If Australia wasn't so far from San Diego, I would ask him to come here, but I couldn't do that. He had his job and the fees it would cost would be too much.
“You should get some rest now.”
“I should.”
When I hung up, I just wanted to squeal in joy. I had finally told him and that was a big step for me. My parents would have loved him, I had no doubt, but it saddened me that they would never meet him. Teo was my other half, the one I wanted to be married to.

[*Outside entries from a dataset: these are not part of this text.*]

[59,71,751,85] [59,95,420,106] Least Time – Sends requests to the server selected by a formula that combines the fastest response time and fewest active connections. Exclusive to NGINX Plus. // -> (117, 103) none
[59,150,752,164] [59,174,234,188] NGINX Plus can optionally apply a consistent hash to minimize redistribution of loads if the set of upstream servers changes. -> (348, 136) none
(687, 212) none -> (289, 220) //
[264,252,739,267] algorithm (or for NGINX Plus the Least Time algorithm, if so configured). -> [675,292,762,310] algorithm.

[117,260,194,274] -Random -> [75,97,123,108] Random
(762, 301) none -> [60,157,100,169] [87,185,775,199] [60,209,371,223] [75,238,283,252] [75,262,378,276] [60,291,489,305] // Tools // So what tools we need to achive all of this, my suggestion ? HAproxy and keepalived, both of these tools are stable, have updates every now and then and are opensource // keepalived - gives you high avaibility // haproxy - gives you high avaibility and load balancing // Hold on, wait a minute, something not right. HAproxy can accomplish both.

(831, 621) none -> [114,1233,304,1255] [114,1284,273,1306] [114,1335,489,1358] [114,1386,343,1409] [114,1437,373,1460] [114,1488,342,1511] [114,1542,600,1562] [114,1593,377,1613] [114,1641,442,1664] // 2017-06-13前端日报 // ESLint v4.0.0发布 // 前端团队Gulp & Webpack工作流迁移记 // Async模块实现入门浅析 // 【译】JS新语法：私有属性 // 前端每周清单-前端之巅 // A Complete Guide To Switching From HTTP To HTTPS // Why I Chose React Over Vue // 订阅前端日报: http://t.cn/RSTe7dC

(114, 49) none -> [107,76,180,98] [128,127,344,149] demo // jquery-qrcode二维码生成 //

My eyes finally decided they’d had enough. I fell asleep in bed reading my sheet music. I had become that obsessed with my music. I liked staying in at night to work on my music projects. I made some friends here in Australia but on the whole I was quite the loner. This trip was more emotional for me. It was the apex of my career, everything I’d wished for. I knew my life wasn’t going to end here, but I had achieved most of my dreams. Friends had come in second because it was important for me to spend as much time as possible preparing myself for my concert.
I had to be at the university first thing in the morning. The main reason why I was here in the
first place was that I was assisting the teacher in the composition class. I liked it. I got to work with different genres of music and I was learning a lot from that experience. The fact that they approached me to join them was truly flattering.
In class, I had befriended a nice gentleman, Evan, who introduced me to his father, Sean. He was a veteran when it came to organizing musical events. He played the trumpet in a way I had never heard before. Absolute talent. Soon after, I got an invite for a concert at the Sydney Opera House as a guest of honour. It touched me deeply. After he heard me play the piano, Sean offered me a bigger part in the concert, which made me so proud. I’d worked hard all my life for this, I’d dreamed about this thousands of times, and then it happened, just like that, out of the blue. No need to fight or to prove myself, it was handed to me with the promises of a great experience to add to my resume.
As I was closing the door of my small rented cabin, my cellphone started playing Magic by Coldplay. I knew someone from home was calling me.
“Hello?”
“Say it.” I heard Teo and a smile immediately traced my lips.
“I love you. I love you. I love you.” I repeated grinning even bigger. Teo was making me feel so blessed.
He laughed and it sounded like a pure happiness kind of laugh. It came from the heart. “I think I’ll keep on calling you just to hear it.”
“I agree. You can call me any time of the day. The more I hear your voice, the better my day goes.” But the more I missed him and wanted to hold him in my arms.
“I’ll do it. I’ll call you every chance I get. You’ve been away for too long, baby. I need you home with me.”
I sighed because he was right. “I feel like this trip will be the last.” I paused. “For a while anyway. I want to take a break and as weird as it sounds, I want to feel at home. I’ve been everywhere but home, and that’s what I need now. I need you, Teo. I miss the girls, too.”